For this example, we will create the network via an adjacency matrix.
# unweighted, directed network example
set.seed(3)
g_d_mat <- matrix(sample(c(0,1), 100, replace = T), 10, 10) # make a matrix and randomly fill some cells with 1s
diag(g_d_mat) <- 0 # remove self-loops
g_d_mat
## [,1] [,2] [,3] [,4] [,5] [,6] [,7] [,8] [,9] [,10]
## [1,] 0 1 0 0 0 0 1 1 1 0
## [2,] 1 0 0 0 1 0 0 1 1 0
## [3,] 0 1 0 0 0 1 1 1 0 0
## [4,] 0 1 0 0 1 1 0 1 0 1
## [5,] 1 1 0 0 0 1 1 1 1 1
## [6,] 1 1 1 0 0 0 0 1 1 0
## [7,] 0 0 1 1 0 0 0 0 0 0
## [8,] 0 1 1 0 0 0 1 0 0 0
## [9,] 1 1 1 1 0 0 0 1 0 0
## [10,] 1 0 1 0 1 0 0 1 1 0
# spreadr will work on an adjacency matrix too
result_d <- spreadr::spreadr(start_run = data.frame(node = 1, activation = 20, stringsAsFactors = F),
decay = 0,
retention = 0.5, suppress = 0,
network = g_d_mat, time = 10)
result_d_t0 <- rbind(result_d, data.frame(node = 1, activation = 20, time = 0)) # add back initial activation at t = 0
ggplot(data = result_d_t0, aes(x = time, y = activation, color = node, group = node)) +
geom_point() + geom_line() + ggtitle('unweighted, directed network')

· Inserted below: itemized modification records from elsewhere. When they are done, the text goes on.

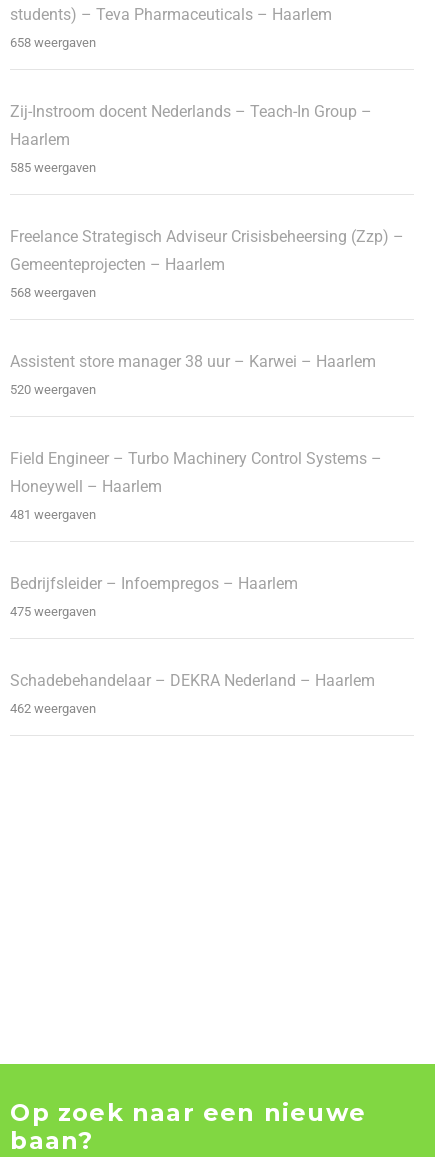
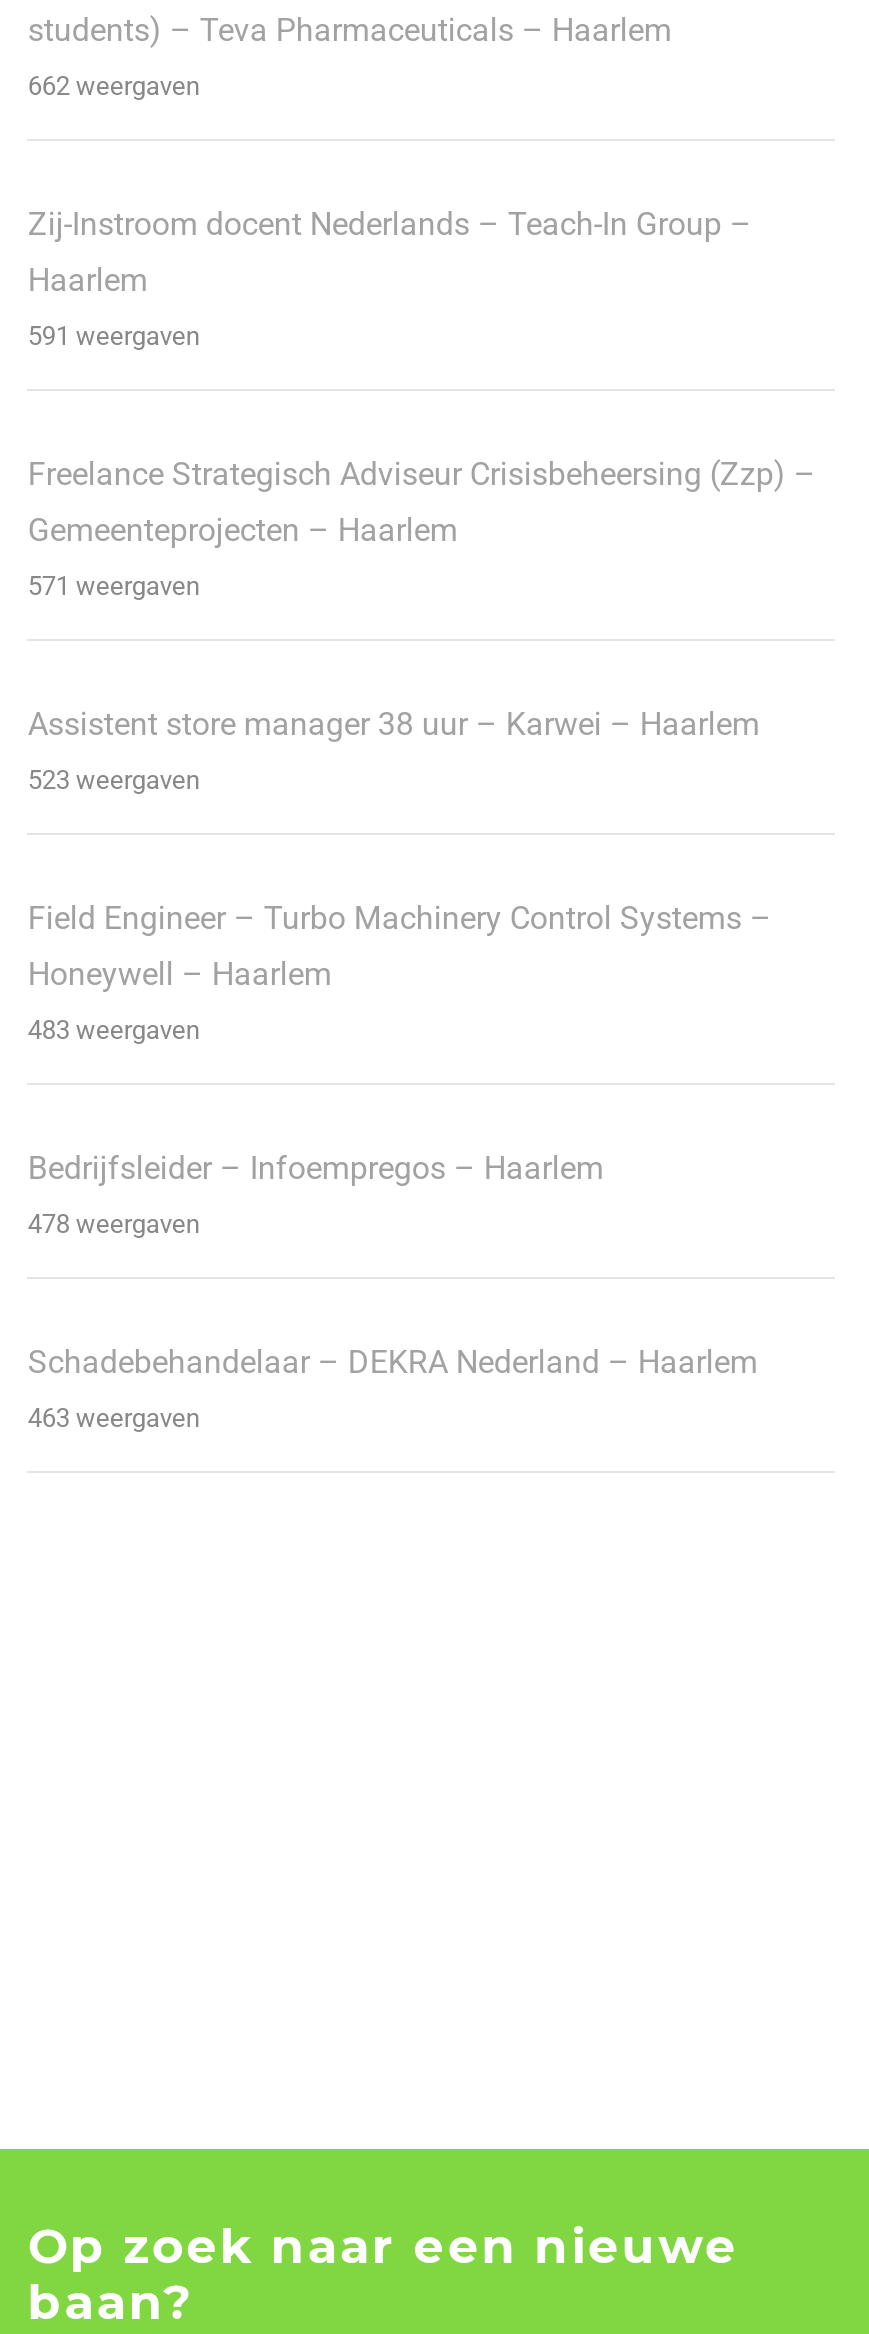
- 658 weergaven
+ 662 weergaven

- 585 weergaven
+ 591 weergaven

- 568 weergaven
+ 571 weergaven

- 520 weergaven
+ 523 weergaven

- 481 weergaven
+ 483 weergaven

- 475 weergaven
+ 478 weergaven

- 462 weergaven
+ 463 weergaven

It is important to keep in mind that the directionality of the edges goes column-wise and not row-wise. In other words, node 1 –> node 2 is represented by filling in the cell in COLUMN 1, ROW 2 of the adjacency matrix. See below and compare it to the plot above.
# first column
data.frame(node = 1:10, edge = g_d_mat[,1])
## node edge
## 1 1 0
## 2 2 1
## 3 3 0
## 4 4 0
## 5 5 1
## 6 6 1
## 7 7 0
## 8 8 0
## 9 9 1
## 10 10 1
# hence activation is going from node 1 to nodes 3,4,10 - as in the plot
# first row - wrong direction!
data.frame(node = 1:10, edge = g_d_mat[1,])
## node edge
## 1 1 0
## 2 2 1
## 3 3 0
## 4 4 0
## 5 5 0
## 6 6 0
## 7 7 1
## 8 8 1
## 9 9 1
## 10 10 0
# activation does NOT go from node 1 to nodes 3,4,5,7,8,10
Siew, C. S. Q. (under review). spreadr: A R package to simulate spreading activation in a network.
Vitevitch, M. S., Ercal, G., & Adagarla, B. (2011). Simulating retrieval from a highly clustered network: Implications for spoken word recognition. Frontiers in Psychology, 2, 369.